La première plage « Bullitt (Main Title) » plante le décor. Posée sur une ligne de basse funky, la mélodie principale est d’abord jouée à la guitare électrique, puis déclinée par les bois, les cuivres et l’orchestre tout entier jusqu’à la frénésie, avant une redescente en douceur.
Il est très important de décider quand la musique doit commencer et quand elle doit s’arrêter. J’aime saisir les instants clés d’une scène plutôt que de chercher à tout « couvrir » comme pour un dessin animé. Au cinéma, il me semble plus intéressant de capturer l’atmosphère générale d’une scène en une seule séquence-musicale brève mais dotée d’une accentuation marquante. Je pense que le silence a lui aussi son rôle à jouer. Il peut être aussi efficace que nécessaire. Je ne crois pas qu’il soit bon de vouloir à tout prix faire du remplissage sonore.
Lalo Schifrin
Dans Bullitt, je voulais éviter de révéler trop tôt l’identité du méchant, Richard Vaughn en l’occurrence. Pour cela, il aurait suffi de donner à entendre un thème spécifique à chacune de ses apparitions à l’écran, mais, alors, tout le suspens de la conspiration aurait été réduit à néant.

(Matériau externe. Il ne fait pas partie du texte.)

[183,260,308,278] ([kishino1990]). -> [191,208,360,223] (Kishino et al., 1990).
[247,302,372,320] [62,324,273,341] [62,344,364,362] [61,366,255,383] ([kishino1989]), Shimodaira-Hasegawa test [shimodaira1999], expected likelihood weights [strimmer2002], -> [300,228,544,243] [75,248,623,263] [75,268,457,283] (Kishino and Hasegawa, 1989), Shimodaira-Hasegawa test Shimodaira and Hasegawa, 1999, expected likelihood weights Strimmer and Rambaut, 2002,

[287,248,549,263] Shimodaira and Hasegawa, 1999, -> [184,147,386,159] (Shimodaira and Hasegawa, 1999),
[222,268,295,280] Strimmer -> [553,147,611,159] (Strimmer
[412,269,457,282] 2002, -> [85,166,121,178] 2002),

Peter Yates a une approche très subtile des personnages et de leurs relations. Ainsi, il voulait que, très tôt dans le film, l’amour qui lie Steve McQueen et Jacqueline Bisset soit une évidence pour tous. Plutôt que de le faire de manière classique par le biais d’une scène suggestive, il transporte les personnages loin de l’intrigue policière, dans un bar où l’on joue du jazz. Le plus intéressant dans cette séquence est que l’on comprend tout sans que personne ne dise un mot : Yates filme les visages des amants puis se tourne vers les musiciens avant de revenir vers eux. Un seul regard suffit…
Lalo Schifrin
Mais le clou de Bullitt est sans doute le morceau Shifting Gears. Pour cette scène épique à travers les rues de San Francisco, le compositeur part du principe que le bruit des moteurs de voitures est une musique à part entière. Il choisit donc de n’illustrer que la phase d’approche, la filature au ralenti, dans l’un de ces crescendos dont il a le secret.

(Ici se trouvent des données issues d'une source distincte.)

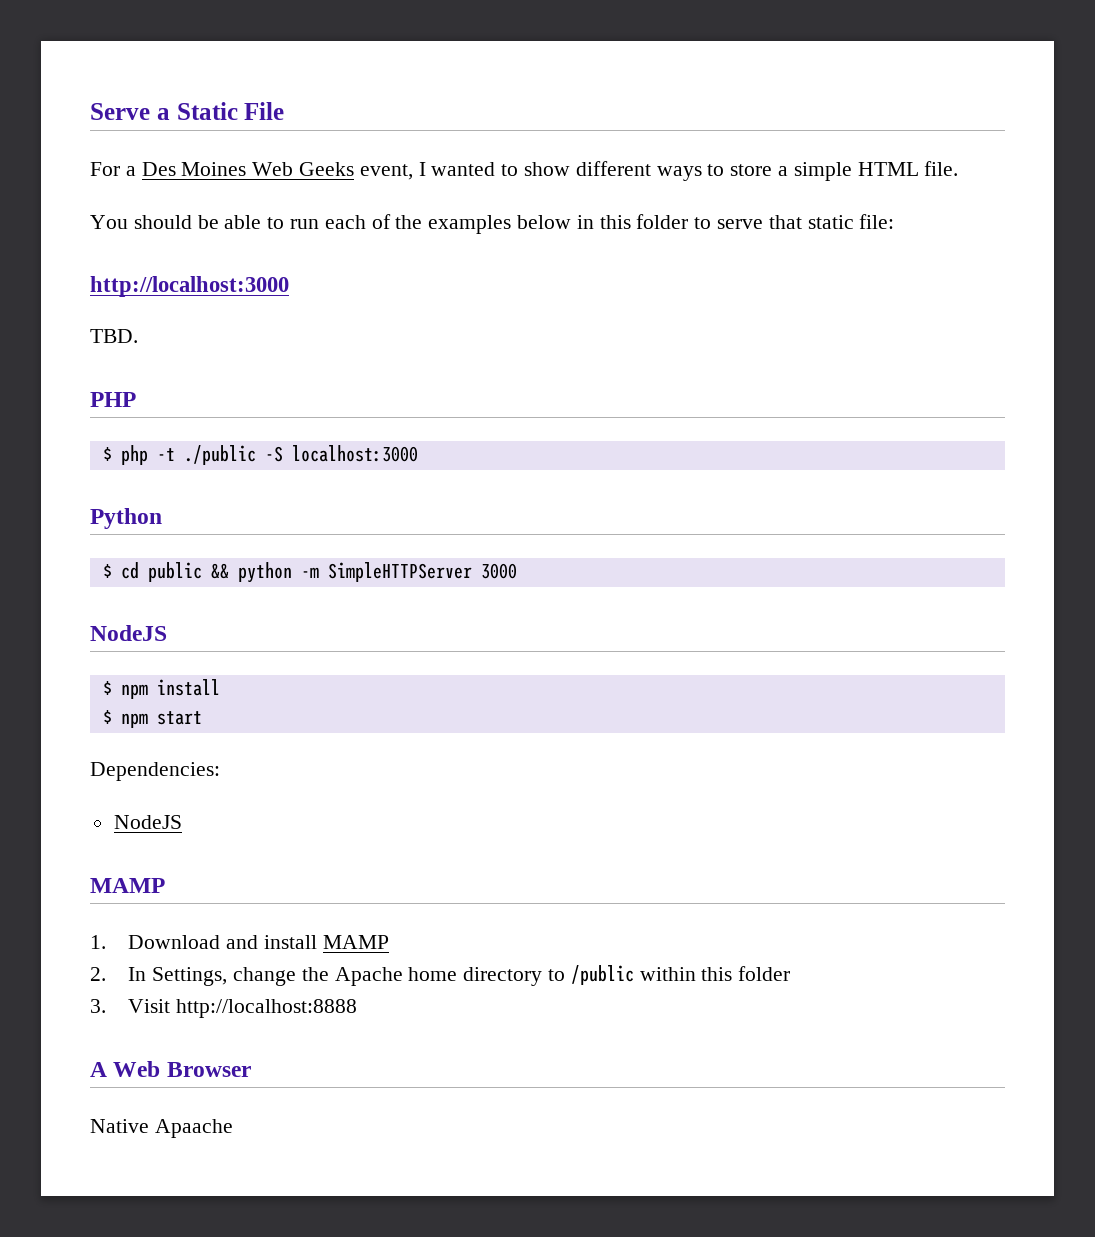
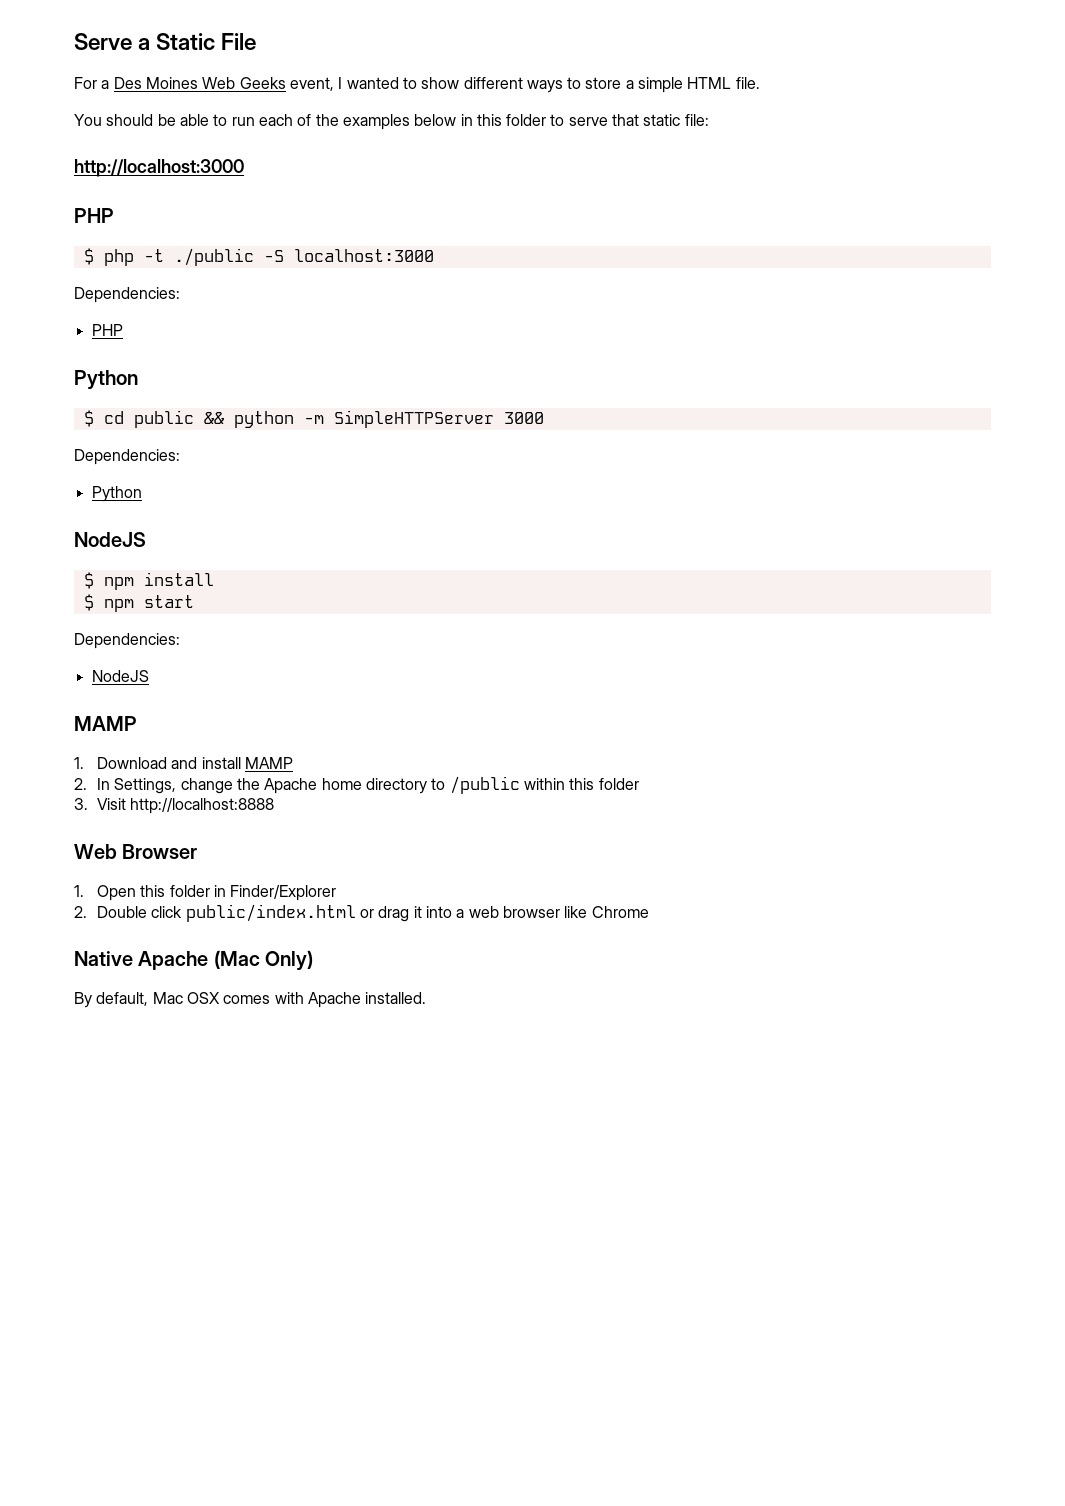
[90,329,138,343] // TBD. -> (244, 168) none
(418, 453) none -> [74,287,180,303] [91,324,123,336] // Dependencies: // PHP
(517, 571) none -> [74,449,180,465] [91,486,142,502] // Dependencies: // Python
[90,1062,107,1077] A -> (275, 806) none
[90,1119,233,1138] Native Apaache -> [74,885,337,901] [74,904,649,922] [74,950,314,971] [74,992,427,1008] 1. Open this folder in Finder/Explorer // 2. Double click public/index.html or drag it into a web browser like Chrome // Native Apache (Mac Only) // By default, Mac OSX comes with Apache installed.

Une basse lancinante donne le tempo, tandis que les cordes jouent d’étranges arpèges sur des arrangements somptueux, jusqu’à l’irruption du beat de batterie, appuyé de saxophones plus groovy les uns que les autres.
J’ai composé quatre minutes que l’on entend avant le début de la course-poursuite. La tension musicale monte tandis que McQueen passe les vitesses, puis la course poursuite débute et… la musique s’arrête ! Ce ne sont plus que des effets sonores. Trop de musique aurait nui au film. Il aurait été ridicule de noyer l’action sous une musique pompeuse et hors de propos alors que tout, même à l’image, est minimisé. Un simple élément sonore permettant de rythmer était suffisant.
Lalo Schifrin
Parmi les autres joyaux de cette B.O., citons « Ice Pick Mike », un thème de poursuite qui se construit à partir du piano et des percussions pour devenir un instrumental jazz à part entière avec une section de cuivres enragées.

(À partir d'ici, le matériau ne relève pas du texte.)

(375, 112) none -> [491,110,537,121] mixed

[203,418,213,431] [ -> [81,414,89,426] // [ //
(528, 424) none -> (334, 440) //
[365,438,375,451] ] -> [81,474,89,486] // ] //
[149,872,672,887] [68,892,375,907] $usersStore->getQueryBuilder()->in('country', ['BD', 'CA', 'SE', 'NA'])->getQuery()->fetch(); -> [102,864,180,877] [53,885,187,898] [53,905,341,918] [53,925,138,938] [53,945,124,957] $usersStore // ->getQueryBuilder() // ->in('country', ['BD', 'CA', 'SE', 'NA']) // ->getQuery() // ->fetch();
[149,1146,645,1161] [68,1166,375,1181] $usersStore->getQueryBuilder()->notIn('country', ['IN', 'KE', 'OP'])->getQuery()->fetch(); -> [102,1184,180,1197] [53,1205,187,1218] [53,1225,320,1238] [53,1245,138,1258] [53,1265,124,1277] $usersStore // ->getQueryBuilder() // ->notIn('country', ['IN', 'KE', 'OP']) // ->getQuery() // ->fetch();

Ailleurs, Schifrin ralentit le tempo pour créer des instrumentaux luxuriants créant ainsi une ambiance légère sans perdre leur aspect jazzy : « The Aftermath of Love » superpose de douces lignes de trompette et de flûte à des rythmes adoucis par les cordes.
Version réenregistrée de Bullit par Schifrin en 2000 sur son label Aleph records
Grand classique du cinéma d’action, Bullitt doit beaucoup à la musique de Lalo Schifrin qui distille une ambiance jazzy tantôt douce, tantôt nerveuse, typique des montées d’adrénaline de ce polar urbain.
Lalo Schifrin a enregistré trois fois la musique de Bullitt : la première version est le score du film, la deuxième a été rejouée pour l’album commercialisé en 1968, et la troisième a été réenregistrée par Schifrin en 2000 sur son label Aleph records (la version la plus époustouflante).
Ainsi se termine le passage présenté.